▶ [DATA IN THIS EXERCISE]
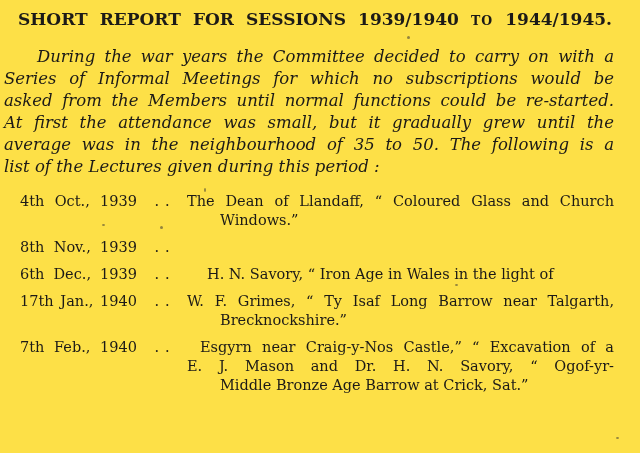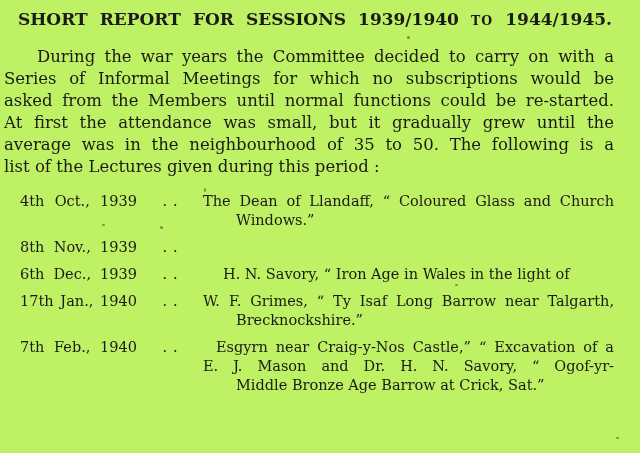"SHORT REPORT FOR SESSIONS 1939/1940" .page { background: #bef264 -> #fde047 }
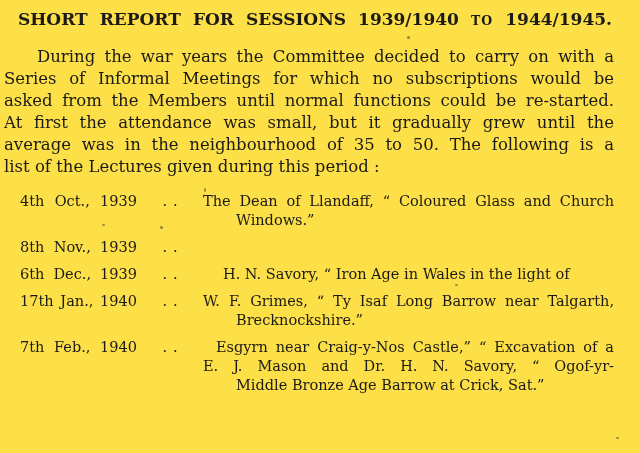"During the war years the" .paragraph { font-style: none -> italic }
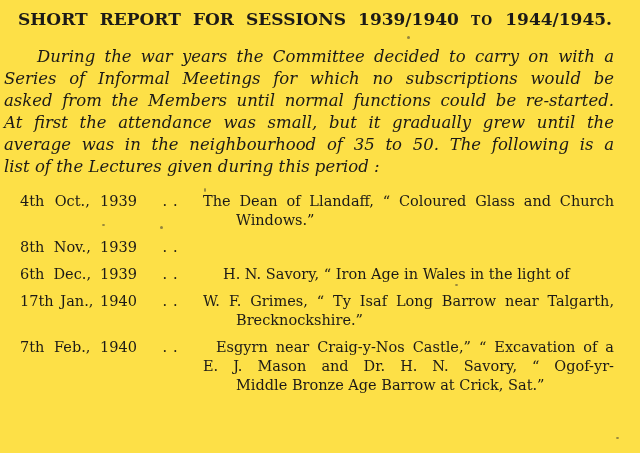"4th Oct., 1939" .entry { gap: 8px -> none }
* * *
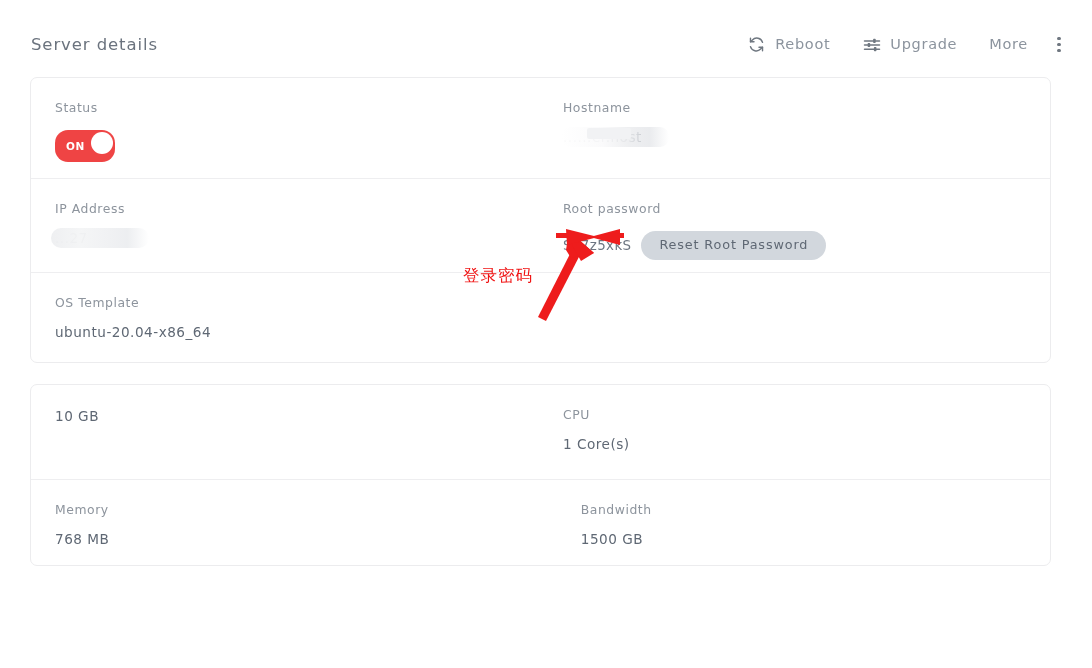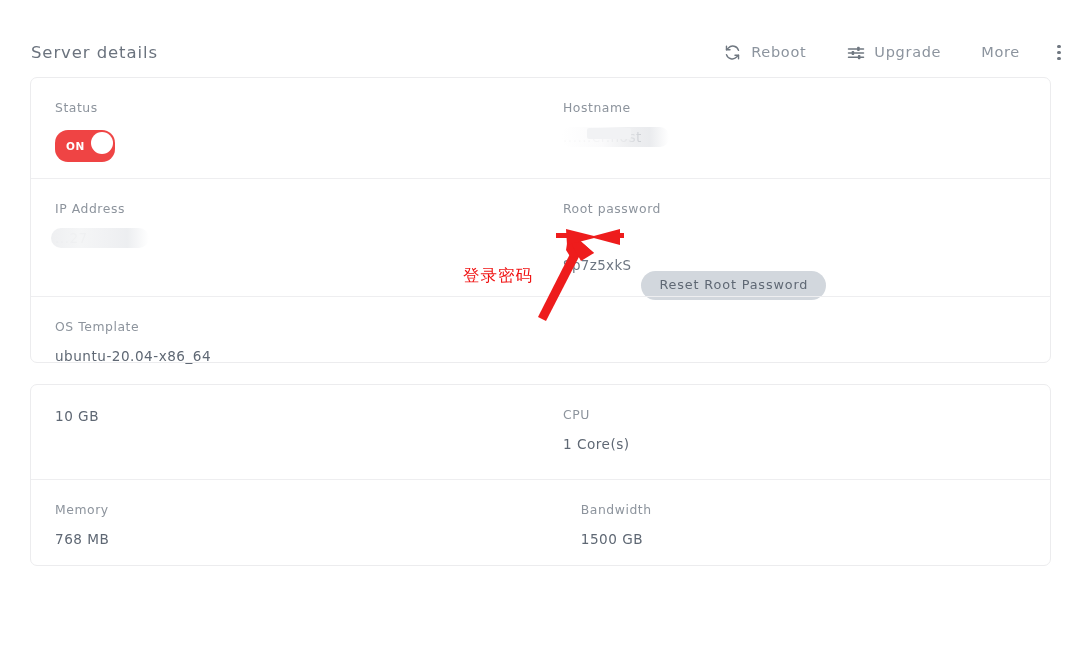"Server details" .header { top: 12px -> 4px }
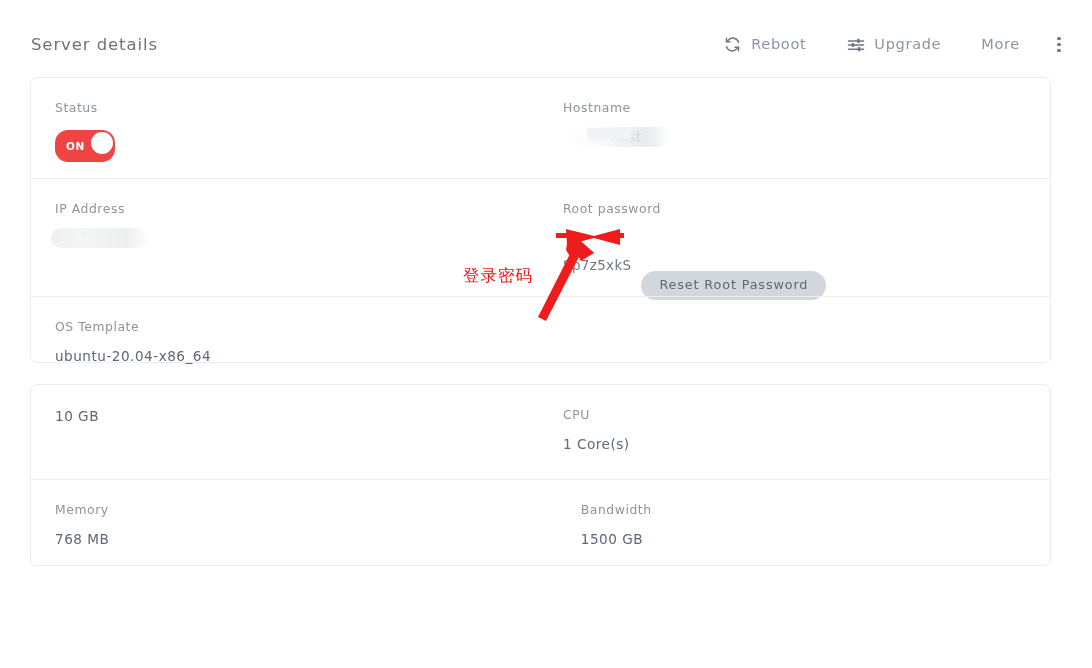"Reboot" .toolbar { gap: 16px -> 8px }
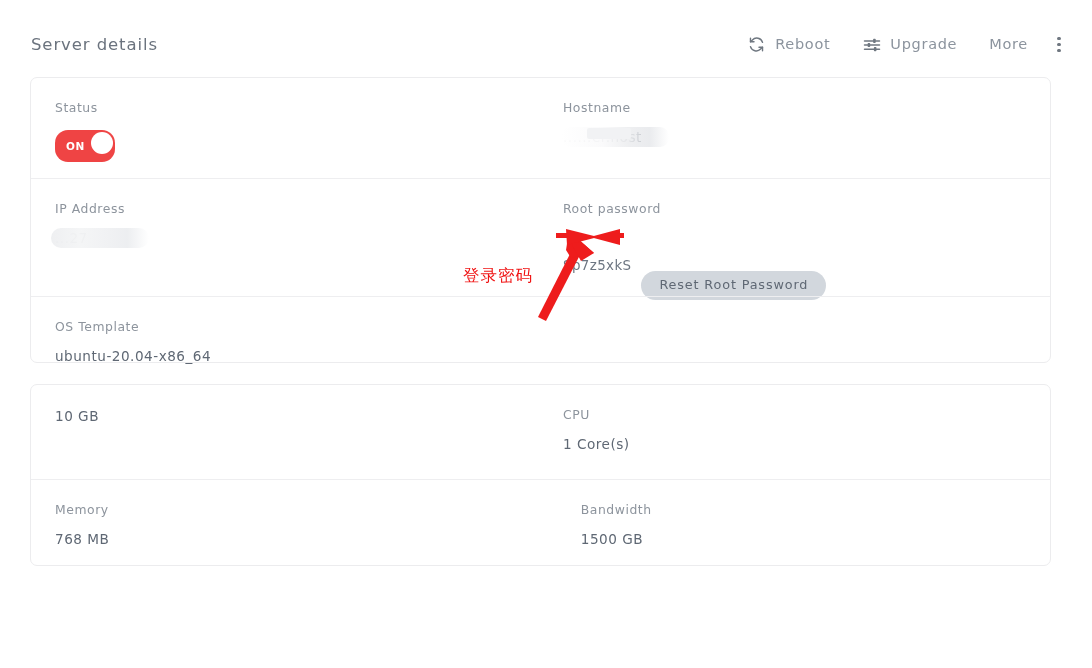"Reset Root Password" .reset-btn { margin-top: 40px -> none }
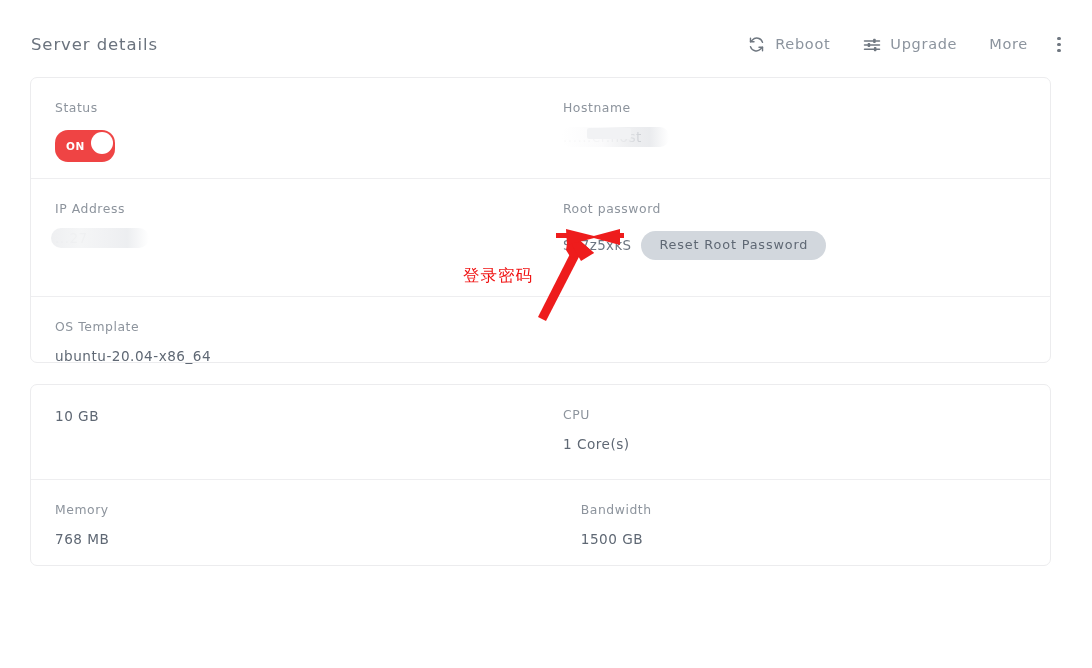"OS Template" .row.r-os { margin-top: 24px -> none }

▶ [THE TASK] Each line between the one holding "top: 12px ->" and the one holding "margin-top: 24px ->", inclusive, should be copied exactly as it appears above, and pictures should be omitted.

▶ [ANSWER]
"Server details" .header { top: 12px -> 4px }
"Reboot" .toolbar { gap: 16px -> 8px }
"Reset Root Password" .reset-btn { margin-top: 40px -> none }
"OS Template" .row.r-os { margin-top: 24px -> none }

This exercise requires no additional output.